A pag. 193, riproducendo in nota l’ode a Garibaldi del signor Giuseppe Bertoldi, corse un errore di disposizione.
Dopo la strofe sesta «Or leva dai marmorei ec.,» devono seguire le ultime quattro strofe, che cominciano dal verso «Chi sono quei fortissimi» e vanno al verso «Che fa l’americane acque stupir;» poi l’ode continua colla strofe che nel volume sarebbe la settima: «Quando su noi le barbare ec.»
NOTE:
[1]. Essendosi S. M. degnata di mettermi in corrispondenza, per mezzo del Ministro della Real Casa, conte Visone, col cavalier Promis, bibliotecario della Biblioteca del Re in Torino, io esposi allo stesso signor Cavaliere una serie di domande e di quesiti, ai quali egli, dopo altre lettere cortesi, finì col rispondere in questo tenore:
«Ella....., sono persuaso, non potrà a meno di approvare il mio operato, tanto più che tutto il desiderato è sotto suggello. Credo però di non mancare al mio dovere, dicendole che moltissimo non esiste più, essendo stato sottratto, non so nè dove nè da chi; ma è cosa notoria: che del 63 e 64 nulla affatto vi è, forse perchè tolto o regalato: nulla vi è sulla chiamata del Generale nel 1859, e sul richiamo dalla Cattolica; poco sul resto: nulla del Re: qualche copia di proclama e qualche raccomandazione: pochi fogli del 59 e 60 e di qualche altro anno, tutte cose in gran parte pubblicate.»

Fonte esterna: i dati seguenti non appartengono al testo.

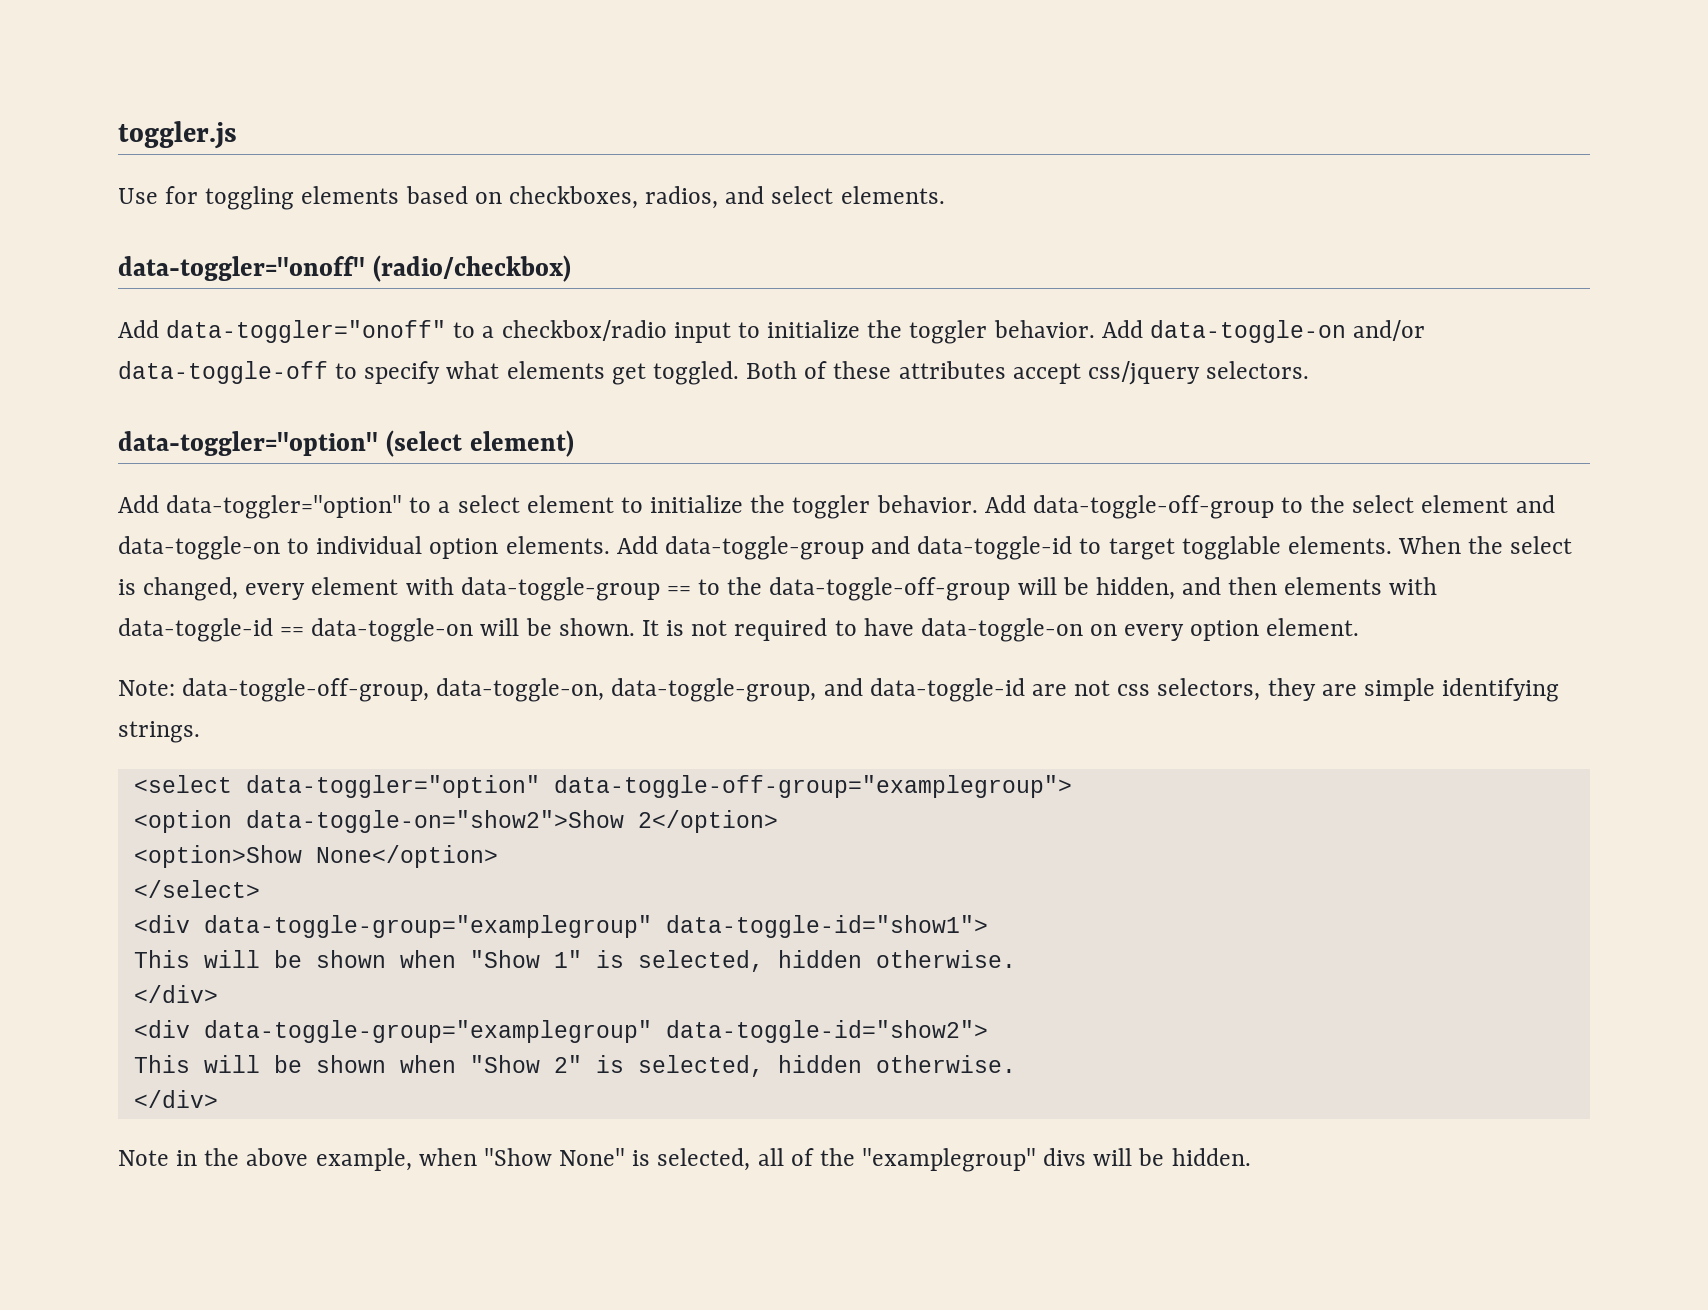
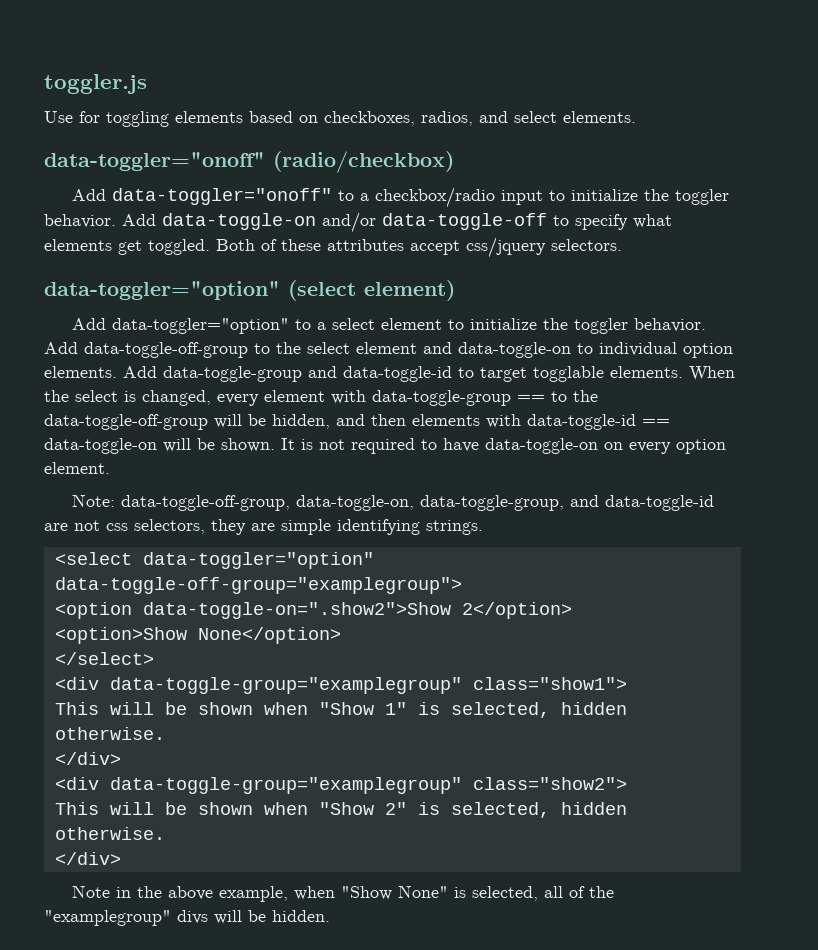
[245,810,624,833] data-toggle-on="show2">Show -> [142,602,451,619] data-toggle-on=".show2">Show
[665,915,988,938] data-toggle-id="show1"> -> [472,677,627,690] class="show1">
[665,1020,988,1043] data-toggle-id="show2"> -> [472,777,627,790] class="show2">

[2]. Nell’Epître dédicatoire à Madame de Pompadour, premessa al Tancrède.
[3]. Le stesse Memorie son quelle pubblicate da Alessandro Dumas seniore, in due volumi col titolo Mémoires de Garibaldi (Paris, M. Lévy Frères, 1862); e in parte, fino al 1848, edite da Francesco Carrano, allora generale, nel suo libro Garibaldi e i Cacciatori delle Alpi nel 1859. Circa però all’edizione del Dumas conviene stare in guardia, poichè se non può veramente dirsi che il celebre scrittore abbia inventati fatti di sana pianta, li travestì di tante ciarpe romanzesche da diventare talvolta affatto irriconoscibili. Epperò circa a quel periodo le sole Memorie di Garibaldi da tenersi per autentiche son quelle dell’Elpis Melena. Vedi anche sulla storia delle Memorie di Garibaldi confidate ad Elpis Melena un articolo di Saint-René Taillandier nella Revue des Deux-Mondes.
[4]. Altre Vite da consultarsi con frutto per alcuni documenti che vi si trovano sono: P. C. Boggio, La Vita politica aneddotica militare del generale Giuseppe Garibaldi, Torino, 1861; Giuseppe Ricciardi, Vita di Giuseppe Garibaldi narrata al popolo e continuata sino al ritiro nell’isola di Caprera (9 novembre 1860), Firenze, G. Barbèra, 1860; Vita di Giuseppe Garibaldi scritta sopra documenti genealogici, storici, dalla sua partenza fino al recente ritorno in Caprera, Firenze, Le Monnier, 1864. Anche l’opuscolo Garibaldi dal 1860 al 1879 per F. Bideschini, Roma, Tip. del Popolo Romano, 1879, ha particolari interessanti, di cui l’autore, testimonio e attore, può star garante. Taccio le straniere, copiate o calcate quasi tutte sulle italiane. L’ultima comparsa che io mi sappia è The Life of G. Garibaldi by T. Theodore Bent, London, Longmans, Green etc., 1881.
[5]. Fra le Storie generali non va dimenticata quella dell’Anelli, Storia d’Italia, e affinchè audiatur et altera pars, confrontisi anche La continuazione alla Storia universale della Chiesa Cattolica dell’Ab. Rohrbacher dall’elezione al Pontificato di Pio IX nel 1846 sino ai giorni nostri, scritta dal prof. D. P. Balan ec., vol. II, Torino, per Giacinto Marietti, 1879.